Here’s the science behind Mauna Loa’s volcanic eruption

Hawaii’s Mauna Loa, the world’s largest active volcano, has erupted luminous rock fountains and the eruption of lava from the fissure was the first eruption almost forty years Started on November 27, 2022.

Where does all this lava come from?

We asked Gabi LaskeA geophysicist at the University of California, San Diego, who led one of the first projects to map the underground plumbing that feeds the volcanoes of the Hawaiian Islands.

Where does the magma in Mauna Loa come from?

The magma that erupts from Mauna Loa originates from several magma chambers located 1 to 25 miles (2 to 40 km) below the surface. These magma chambers are only temporary repositories of magma and gas, not where the magma originally formed.

The origins are deeper Earth mantle, perhaps 620 miles (1,000 km) deeper. Some scientists believe that magma is derived from a 1,800 miles (2,900 km) deepwhere the mantle meets the Earth’s core.

Here’s an example of what a Hawaiian mantle plume might look like. Joel E. Robinson/USGS

The Earth’s crust is made up of tectonic plates that slowly move at the same rate as fingernails grow. Volcanoes are usually formed when these plates move away from each other or when one is pushed under the other. But volcanoes, like those in Hawaii, can exist between plates In the Pacific plate.

The crust and mantle that make up the Pacific Plate break apart at different places as it moves northwest. Beneath Hawaii, magma can move up through cracks to feed various volcanoes on the surface. The same thing happens at Haleakala in Maui. last time it exploded About 250 years ago.

How does molten rock move from deep in Earth’s mantle, and what exactly is a mantle plume?

Scientists hypothesize that the mantle is not made of uniform rock. Instead, difference in type mantle rocks melt different temperatures. Mantle rocks are solid in some places and melt in others.

Partially molten rock floats and rises to the surface. Ascending mantle rocks form mantle plumes. As the rock rises, the pressure in its stratum decreases, so it melts more and eventually accumulates in the magma chamber. If there is a large enough vent to the surface and enough volcanic gas has accumulated in the magma chamber, the magma will be pushed to the surface by a volcanic eruption.

Seismic imaging shows that the Earth's cross-section shows two possible sources for the mantle plume, one that starts deeper and flows along a tortuous path.

The origin of the magma may be more than 620 miles deep, and some scientists speculate that it may originate as deep as 1,800 miles where the mantle meets the Earth’s core. Gabi Laske

Seismic mapping by the research teams I work with has shown the presence of the Hawaiian mantle plume. comes from deep in the mantle.

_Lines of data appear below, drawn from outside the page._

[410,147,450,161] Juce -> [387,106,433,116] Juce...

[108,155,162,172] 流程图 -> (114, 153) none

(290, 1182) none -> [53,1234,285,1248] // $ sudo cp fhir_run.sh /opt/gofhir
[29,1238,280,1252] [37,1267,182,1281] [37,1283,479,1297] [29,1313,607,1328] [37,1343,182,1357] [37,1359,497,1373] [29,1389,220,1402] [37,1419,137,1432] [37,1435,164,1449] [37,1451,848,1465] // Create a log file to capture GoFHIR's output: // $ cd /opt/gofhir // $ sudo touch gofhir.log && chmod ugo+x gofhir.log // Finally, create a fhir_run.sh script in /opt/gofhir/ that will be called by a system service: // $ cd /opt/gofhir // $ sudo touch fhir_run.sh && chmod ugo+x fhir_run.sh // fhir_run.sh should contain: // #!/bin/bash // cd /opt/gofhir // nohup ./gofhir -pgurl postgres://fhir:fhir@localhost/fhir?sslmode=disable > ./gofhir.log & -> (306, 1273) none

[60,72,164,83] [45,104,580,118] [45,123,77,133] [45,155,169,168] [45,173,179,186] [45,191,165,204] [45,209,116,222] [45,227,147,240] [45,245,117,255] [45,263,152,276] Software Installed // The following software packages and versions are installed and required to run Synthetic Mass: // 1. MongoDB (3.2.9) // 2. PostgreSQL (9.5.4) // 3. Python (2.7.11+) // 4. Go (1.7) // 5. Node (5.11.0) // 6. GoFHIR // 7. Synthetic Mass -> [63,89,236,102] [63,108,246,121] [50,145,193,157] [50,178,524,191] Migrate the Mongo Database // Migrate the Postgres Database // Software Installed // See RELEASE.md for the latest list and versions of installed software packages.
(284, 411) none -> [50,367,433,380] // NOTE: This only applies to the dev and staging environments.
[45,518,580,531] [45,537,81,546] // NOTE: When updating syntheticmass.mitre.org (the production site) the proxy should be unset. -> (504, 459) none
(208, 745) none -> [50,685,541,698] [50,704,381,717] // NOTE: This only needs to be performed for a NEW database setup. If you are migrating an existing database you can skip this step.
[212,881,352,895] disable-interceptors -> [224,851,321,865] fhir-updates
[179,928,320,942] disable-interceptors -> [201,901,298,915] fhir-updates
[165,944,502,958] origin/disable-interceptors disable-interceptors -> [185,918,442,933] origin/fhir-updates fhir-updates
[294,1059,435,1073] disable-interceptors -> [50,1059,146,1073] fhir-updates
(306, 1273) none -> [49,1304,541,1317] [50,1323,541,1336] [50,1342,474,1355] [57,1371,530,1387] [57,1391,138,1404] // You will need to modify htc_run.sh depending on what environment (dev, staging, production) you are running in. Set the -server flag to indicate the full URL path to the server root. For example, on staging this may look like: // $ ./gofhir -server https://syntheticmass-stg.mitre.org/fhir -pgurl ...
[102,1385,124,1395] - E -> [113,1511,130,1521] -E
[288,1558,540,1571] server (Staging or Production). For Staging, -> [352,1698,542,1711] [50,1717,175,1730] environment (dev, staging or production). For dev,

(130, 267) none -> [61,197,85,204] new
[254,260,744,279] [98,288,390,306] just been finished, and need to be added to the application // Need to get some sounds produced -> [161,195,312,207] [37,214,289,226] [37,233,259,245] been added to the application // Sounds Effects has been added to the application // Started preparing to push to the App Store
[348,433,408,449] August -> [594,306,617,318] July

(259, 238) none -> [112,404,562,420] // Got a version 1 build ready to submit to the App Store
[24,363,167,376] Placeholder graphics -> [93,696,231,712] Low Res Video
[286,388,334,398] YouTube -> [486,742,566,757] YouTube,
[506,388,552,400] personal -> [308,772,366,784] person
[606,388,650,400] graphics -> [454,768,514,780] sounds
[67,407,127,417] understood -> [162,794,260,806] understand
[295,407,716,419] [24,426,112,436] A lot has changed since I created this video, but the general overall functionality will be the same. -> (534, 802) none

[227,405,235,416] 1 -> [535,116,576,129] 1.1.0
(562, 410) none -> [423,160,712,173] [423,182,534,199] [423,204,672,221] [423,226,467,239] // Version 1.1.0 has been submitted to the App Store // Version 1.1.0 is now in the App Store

But some conceptual data show that the plume is not a straight tube. Instead, there is twists and turns, initially from the southeast, but then turns westward over Hawaii as the plume enters the shallow mantle. Rifts in the Pacific Plate then funnel magma into the magma chamber beneath Hawaii Island.

Why do Hawaii have less violent eruptions than other places?

Hawaii is in the middle of an oceanic plate. In fact, it is the world’s most isolated volcanic hotspot, far from any plate boundaries.

Oceanic magma is very different from continental magma. It has a different chemistry and flows more easily. So it is called magma less prone to clogging vents On its way up, it will eventually lead to more explosive volcanoes.

A thermal image shows the eruption of Mauna Loa on November 27, 2022, which began around 11:30 p.m. Temperature is in degrees Celsius. USGS.

How do scientists know what’s going on below the surface?

Volcanic activity is monitored using a variety of instruments.

Perhaps the easiest to understand is GPS. The way scientists use GPS is different from everyday life. It can detect movements as small as a few centimeters. Any upward movement on the surface detected by GPS in a volcano indicates that something is pushing from below.

Even more sensitive inclinometer, which is essentially the same as the bubble level that people use to hang pictures on their walls. Any change in the tilt of the volcano’s slope indicates that the volcano is “breathing” again, as magma is moving underneath.

Map of Hawaii showing Mauna Loa and lava flow paths since the late 1800s.  There have been several explosions, and they tend to go both ways.

A very important tool is the observation of seismic activity.

Volcanoes like Hawaii are monitored by a large network of seismographs. Any movement of the magma below causes tremors seismometer. A few weeks before Mauna Loa erupted, scientists noticed tremors coming from increasingly shallow depths, indicating rising magma and an imminent eruption. This allowed scientists to warn the public.

Other ways to monitor volcanic activity include chemical analysis of the gases released through fumaroles – vents and fissures through which volcanic gases escape. If the composition changes or the activity increases, this is a clear indication that the volcano is changing.

This article has been republished Talk Under Creative Commons license. Read the original article.